The Hardest Part of Loving Dogs
Breeding and owning dogs is a journey filled with joy, laughter, and countless cherished memories. But alongside all the wonderful moments comes one of the hardest truths we dog lovers must face: saying goodbye.
This summer has been especially difficult for us at Yarmilan. Within just one month, we had to part with three beloved members of our family.
First, our dear Tibetan Terrier, Ch. Yarmilan Back to Lövskär – Jossan, left us in June due to a tumor. Jossan had lived with my parents since she was a few years old, but because we lived so close and saw each other often, she was still very much part of our everyday lives. She had just turned 13. She was the sweetest and most loving Tibetan Terrier you could ever have <3 As a youngster she came up with all sorts of creative interior design projects and customized several brushes, shoes, and other boring everyday things into beautiful lace-edged works of art. But you couldn’t be mad at her, as she was the most adorable and beautiful little Tibetan Terrier lady. Later, her creativity settled down, and she focused more on her duties as a companion.

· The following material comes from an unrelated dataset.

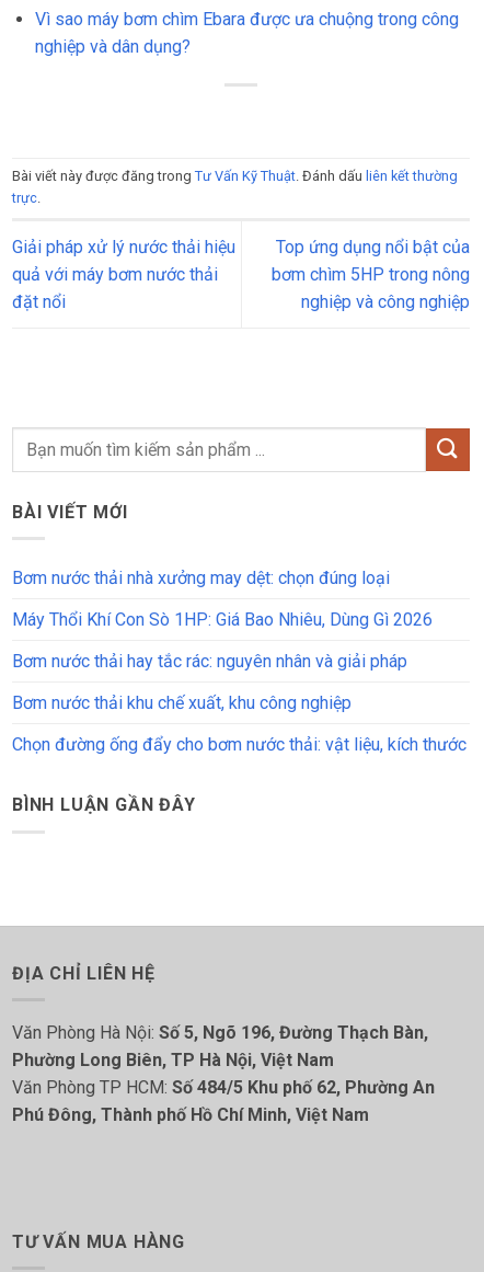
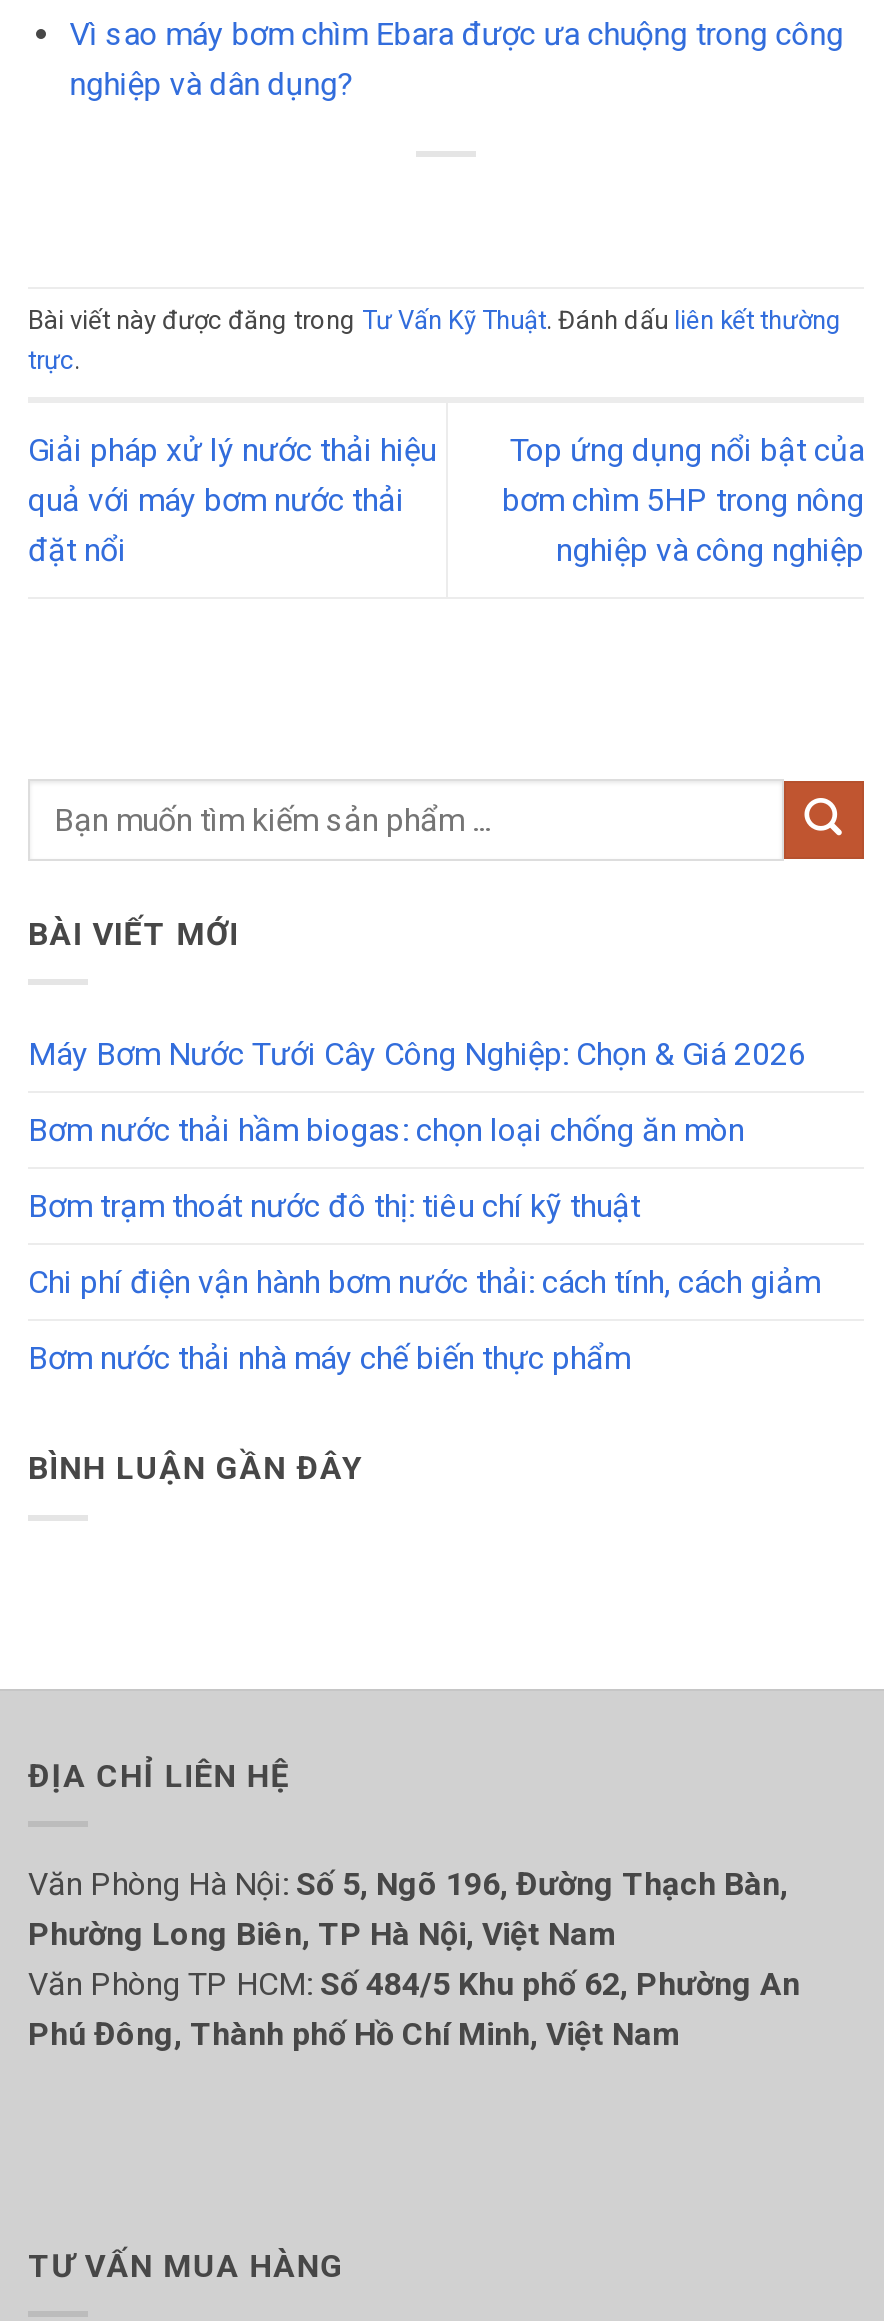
[12,568,390,588] Bơm nước thải nhà xưởng may dệt: chọn đúng loại -> [28,1035,806,1073] Máy Bơm Nước Tưới Cây Công Nghiệp: Chọn & Giá 2026
[12,609,433,630] Máy Thổi Khí Con Sò 1HP: Giá Bao Nhiêu, Dùng Gì 2026 -> [28,1111,744,1149] Bơm nước thải hầm biogas: chọn loại chống ăn mòn
[12,651,407,672] Bơm nước thải hay tắc rác: nguyên nhân và giải pháp -> [28,1187,640,1225] Bơm trạm thoát nước đô thị: tiêu chí kỹ thuật
[12,693,352,713] Bơm nước thải khu chế xuất, khu công nghiệp -> [28,1263,820,1301] Chi phí điện vận hành bơm nước thải: cách tính, cách giảm
[12,734,466,755] Chọn đường ống đẩy cho bơm nước thải: vật liệu, kích thước -> [28,1339,630,1377] Bơm nước thải nhà máy chế biến thực phẩm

Before we had even begun to adjust to life without her, something truly heartbreaking happened. Our promising and successful young lhasa apso Coco, only four years old, suddenly fell ill. At first, I believed it was something treatable, something she would recover from. But the diagnosis was devastating: a tumor that had spread and ruptured inside her. Nothing could be done. Losing her so suddenly is a pain I still cannot put into words. Even as I write this, tears fall, and my heart feels unbearably heavy. I will have to write more about beautiful character later as I’m still in so much pain. She meant so much to me <3
As if that weren’t enough, the summer heat began to take its toll on our oldest lhasa apso, Sonja. At nearly 16 years old, she had already shown signs of aging, and I knew the time was coming. Even with preparation, letting go of a companion who had been by my side for so many years was no less painful. She was the therapy dog for my mother-in-law for so many years and after she passed tragically I felt like Sonja was the only thing that was left from my in-laws. We miss all of them so much and it feels so unfair to have to let go!
They say that without sorrow, we could not truly appreciate joy. Life, with all its beauty, also carries hardships and loss. None of us can escape that reality. And when grief strikes, it is only human to feel the weight of sadness, frustration, and pain. It’s important to allow those feelings to exist, rather than forcing ourselves to be positive when our hearts are breaking. I feel like I can’t write exactly like I would want to because the words still are not coming easily. One day I will be able to write more detailed obituaries that will honor these three beloved family members.